Task to carry out: I would like you to restate each record word for word.

Saved entries:
# # #

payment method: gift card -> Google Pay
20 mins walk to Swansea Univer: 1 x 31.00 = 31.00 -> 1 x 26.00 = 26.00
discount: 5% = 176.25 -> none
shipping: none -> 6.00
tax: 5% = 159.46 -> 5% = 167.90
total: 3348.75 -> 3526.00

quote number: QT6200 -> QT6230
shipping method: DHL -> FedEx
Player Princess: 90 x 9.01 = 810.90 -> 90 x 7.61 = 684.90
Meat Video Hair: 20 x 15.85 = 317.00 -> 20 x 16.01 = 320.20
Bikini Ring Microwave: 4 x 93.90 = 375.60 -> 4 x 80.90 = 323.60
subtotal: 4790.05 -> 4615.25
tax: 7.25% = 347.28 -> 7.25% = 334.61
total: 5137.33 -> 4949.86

# # #

Exercise answer:
payment method: gift card -> Google Pay
20 mins walk to Swansea Univer: 1 x 31.00 = 31.00 -> 1 x 26.00 = 26.00
discount: 5% = 176.25 -> none
shipping: none -> 6.00
tax: 5% = 159.46 -> 5% = 167.90
total: 3348.75 -> 3526.00

quote number: QT6200 -> QT6230
shipping method: DHL -> FedEx
Player Princess: 90 x 9.01 = 810.90 -> 90 x 7.61 = 684.90
Meat Video Hair: 20 x 15.85 = 317.00 -> 20 x 16.01 = 320.20
Bikini Ring Microwave: 4 x 93.90 = 375.60 -> 4 x 80.90 = 323.60
subtotal: 4790.05 -> 4615.25
tax: 7.25% = 347.28 -> 7.25% = 334.61
total: 5137.33 -> 4949.86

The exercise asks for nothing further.